The following is my kernel implementation.

#include <stdio.h>

#include <assert.h>

#include <cuda.h>

#include <math.h>

#define N 24

__device__ int last_element=0;

__global__  void parallel_scan (int *a)

{

		

	extern __shared__ int temp[];

	int idx;

	int block;

	int d;

        int offset;

        int dummy;

	for(block=0;block<3;block++)

        {

		offset=1;

// exactly one of gpu-cores block can perform parallel scan operation.	

		if (blockIdx.x==block)

                {  

			

			idx=threadIdx.x;

                        //allocating elements from device to the shared memory 

                        temp[idx]=a[blockIdx.x*blockDim.x+threadIdx.x]; 

			

			if(idx==0)

                        {  

                                // adding the last element from the previous block after the up-sweep operation to the first element of current block. 

                                temp[idx]=last_element+temp[idx];  			

                        }

			

                        //up-sweep operation

			for(d=blockDim.x>>1;d>0;d>>=1)

                        {  

				__syncthreads();

				if(idx < d)

                                {

                                      	temp[offset*(2*idx+2)-1]=temp[offset*(2*idx+2)-1]+temp[offset*(2*idx+1)-1];

                                }

                            	offset=offset<<1;

                        }

			

			if(idx==0)

                        {      

                                //storing the last element after the up sweep operation 

				last_element=temp[blockDim.x-1];

                                // clearing the last-element. 

				temp[blockDim.x-1]=0;  

			}

//down-sweep operation 

			for(d=1;d<blockDim.x;d<<=1)

                        { 	

				offset=offset>>=1;

                           	__syncthreads();

                           	if(idx<d)

                                {

                                	dummy=temp[offset*(2*idx+1)-1];

                                	temp[offset*(2*idx+1)-1]=temp[offset*(2*idx+2)-1];

                                	temp[offset*(2*idx+2)-1]+=dummy;

                            	}

                        }

//storing the array element from shared memory to global memory 

                        a[blockIdx.x*blockDim.x+threadIdx.x]=temp[idx]; 

		 }

	}	

 }

You can’t be sure that blocks are launched one after another. What will happen instead is that CUDA will launch all three blocks at the same time, and put them on different cores, so there are no guarantees that, for example, block #0 will write into last_element before block #1 tries to read it.
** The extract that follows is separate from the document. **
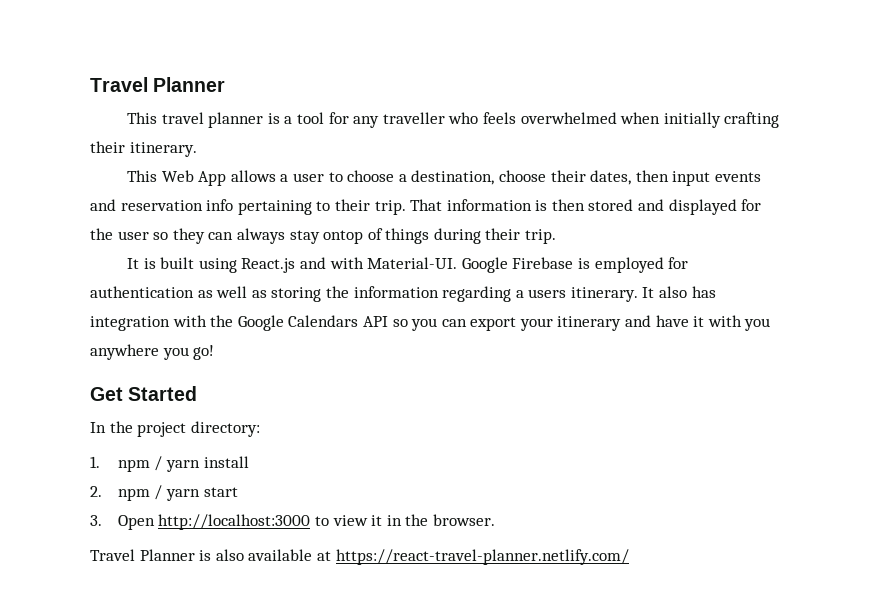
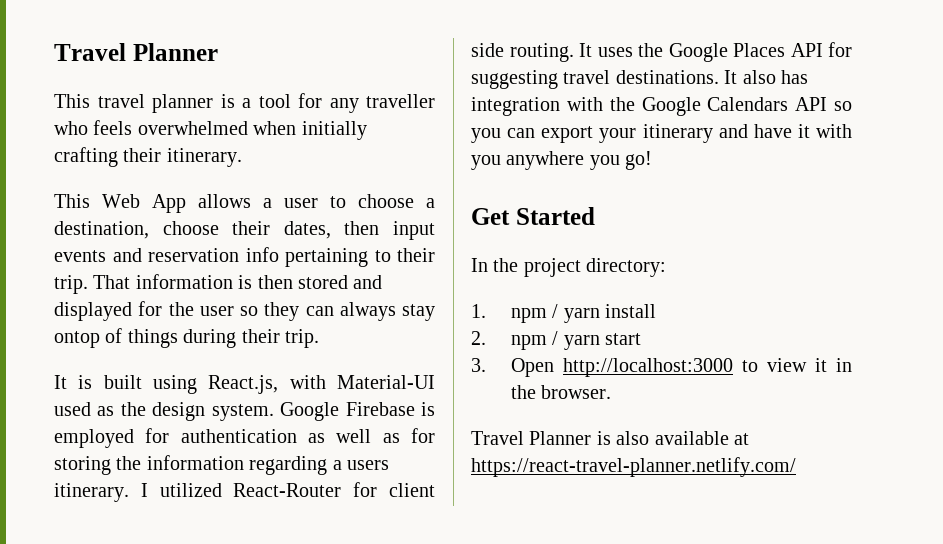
[241,257,458,273] React.js and with Material-UI. -> [208,375,435,394] [54,402,274,421] React.js, with Material-UI used as the design system.
(267, 294) none -> [410,428,435,443] for
(638, 294) none -> [140,482,435,497] [471,42,852,62] [471,70,719,89] I utilized React-Router for client side routing. It uses the Google Places API for suggesting travel destinations.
Is there any way to do this? Or is there any alternative solution?

The only way I know is to launch them as separate kernels.

I wrote some articles on this problem. This is the basic one that introduces scan from scratch:
http://www.moderngpu.com/intro/scan.html

The ‘multiscan’ part establishes scan as a hierarchical process.

I continued this with a global scan algorithm that does an upsweep (count), reduce, and downsweep pass:
http://www.moderngpu.com/scan/globalscan.html

That latter page is going to be heavily edited when I get a moment. The bank conflict discussion at the bottom is better covered here:
http://www.moderngpu.com/intro/workflow.html#Transpose

But in a nutshell, you can spawn as many blocks as you want, but you don’t know when they get evaluated. Have each block write its total to global mem, launch another kernel to scan all of those, then launch a third kernel to downsweep. You have the general idea but are trying to do too much in a single kernel.

Also if your sequence is very small, you should just use a single block (or even just a single warp in a block) to perform the scan.